I am using EF Core 7. It looks like, since EF Core 5, there is now Single vs Split Query execution.
I see that the default configuration still uses the Single Query execution though.
I noticed in my logs it was saying:
Microsoft.EntityFrameworkCore.Query.MultipleCollectionIncludeWarning':
Compiling a query which loads related collections for more than one
collection navigation, either via 'Include' or through projection, but
no 'QuerySplittingBehavior' has been configured. By default, Entity
Framework will use 'QuerySplittingBehavior.SingleQuery', which can
potentially result in slow query performance.
Then I configured a warning on db context to get more details:
services.AddDbContextPool<TheBestDbContext>(
options => options.UseSqlServer(configuration.GetConnectionString("TheBestDbConnection"))
.ConfigureWarnings(warnings => warnings.Throw(RelationalEventId.MultipleCollectionIncludeWarning))
);
Then I was able to specifically see which call was actually causing that warning.
var user = await _userManager.Users
.Include(x => x.UserRoles)
.ThenInclude(x => x.ApplicationRole)
.ThenInclude(x => x.RoleClaims)
.SingleOrDefaultAsync(u => u.Id == userId);
So basically same code would be like:
var user = await _userManager.Users
.Include(x => x.UserRoles)
.ThenInclude(x => x.ApplicationRole)
.ThenInclude(x => x.RoleClaims)
.AsSplitQuery() // <===
.SingleOrDefaultAsync(u => u.Id == userId);
with Split query option.
I went through the documentation, but I'm still not sure how to create a pattern out of it.

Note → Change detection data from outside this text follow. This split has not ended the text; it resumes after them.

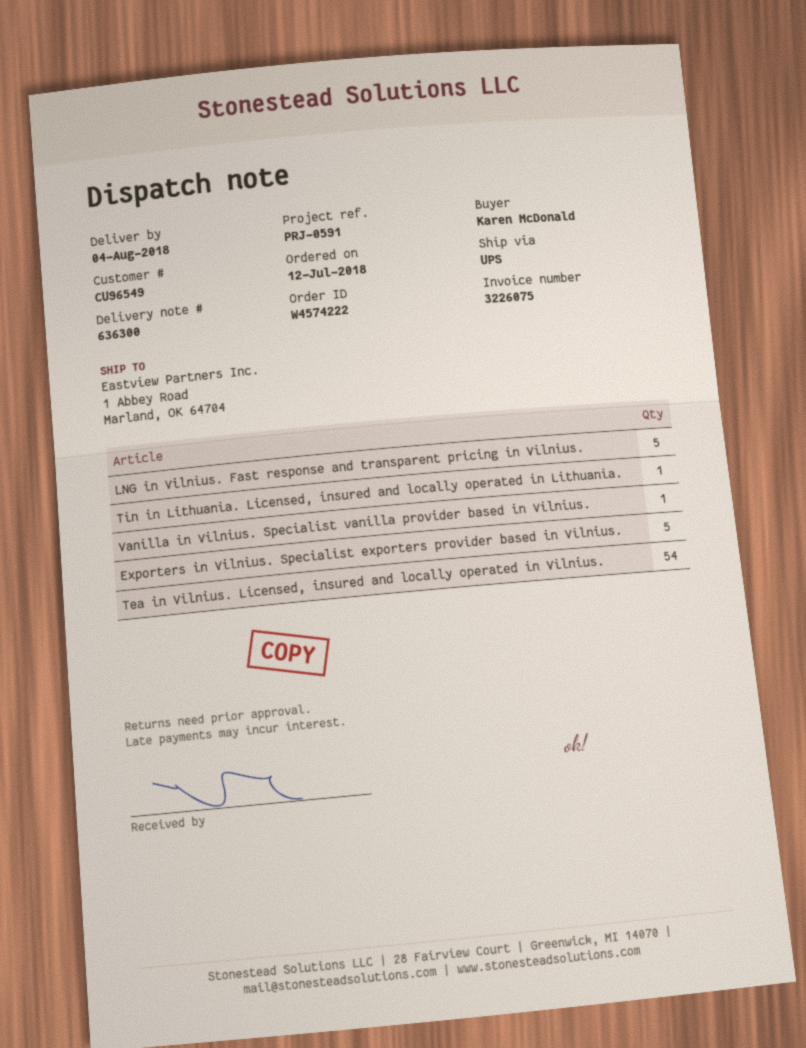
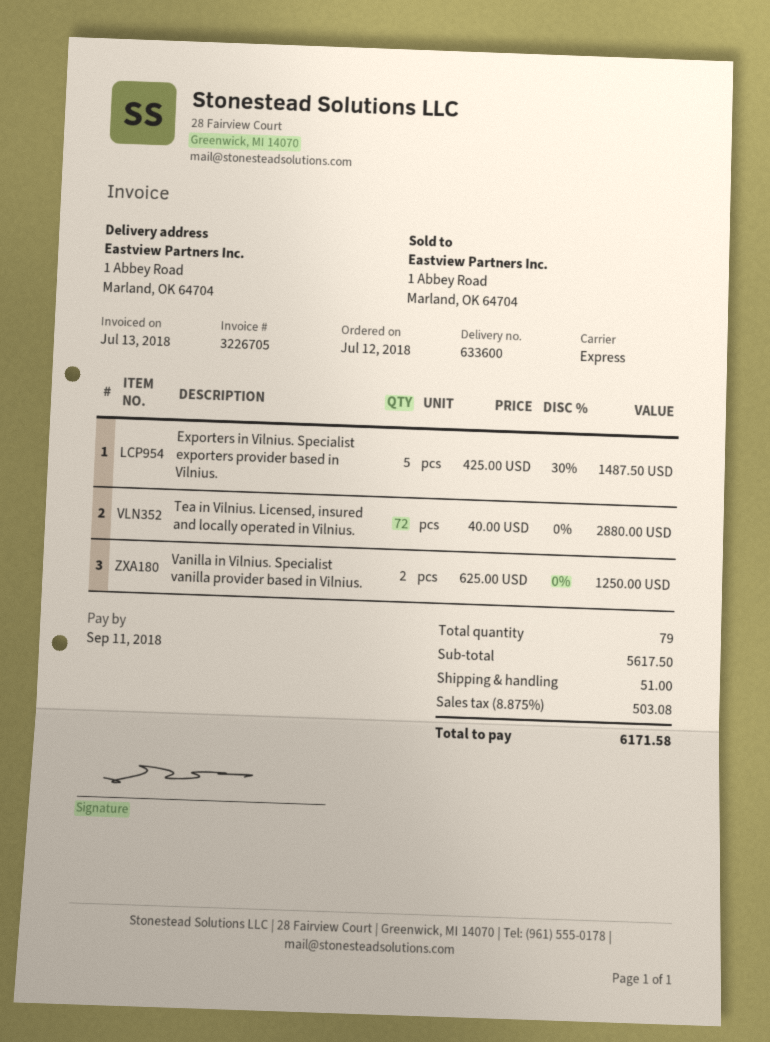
delivery note number: 636300 -> 633600
invoice number: 3226075 -> 3226705
shipping method: UPS -> express
LNG in Vilnius. Fast response and transparent pricing in Vilnius.: 5 -> none
Tin in Lithuania. Licensed, insured and locally operated in Lithuania.: 1 -> none
Vanilla in Vilnius. Specialist vanilla provider based in Vilnius.: 1 -> 2
Tea in Vilnius. Licensed, insured and locally operated in Vilnius.: 54 -> 72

I would like to set the most common one as a default value across the project, and only use the other for specific scenarios.
Based on the documentation, I have a feeling that the "Split" should be used as default in general but with caution. I also noticed on their documentation specific to pagination, that it says:
When using split queries with Skip/Take, pay special attention to making your query ordering fully unique; not doing so could cause incorrect data to be returned. For example, if results are ordered only by date, but there can be multiple results with the same date, then each one of the split queries could each get different results from the database. Ordering by both date and ID (or any other unique property or combination of properties) makes the ordering fully unique and avoids this problem. Note that relational databases do not apply any ordering by default, even on the primary key.
which completely makes sense as the query will be split.
But if we are mainly fetching from database for a single record, regardless how big or small the include list with its navigation properties, should I always go with "Split" approach?
I would love to hear if there are any best practices on that and when to use which approach.
But if we are mainly fetching from database for a single record, regardless how big or small the include list with its navigation properties, should I always go with "Split" approach?
It depends, let's examine your example in Single query approach:
var user = await _userManager.Users // 1 records based on SingleOrDefault but to server goes TAKE 2
.Include(x => x.UserRoles) // R roles
.ThenInclude(x => x.ApplicationRole) // 1 record
.ThenInclude(x => x.RoleClaims) // C claims
.SingleOrDefaultAsync(u => u.Id == userId);
As result on the client will be returned RecordCount = 1 * R * 1 * C records. Then they will be deduplicated and placed in appropriate collections.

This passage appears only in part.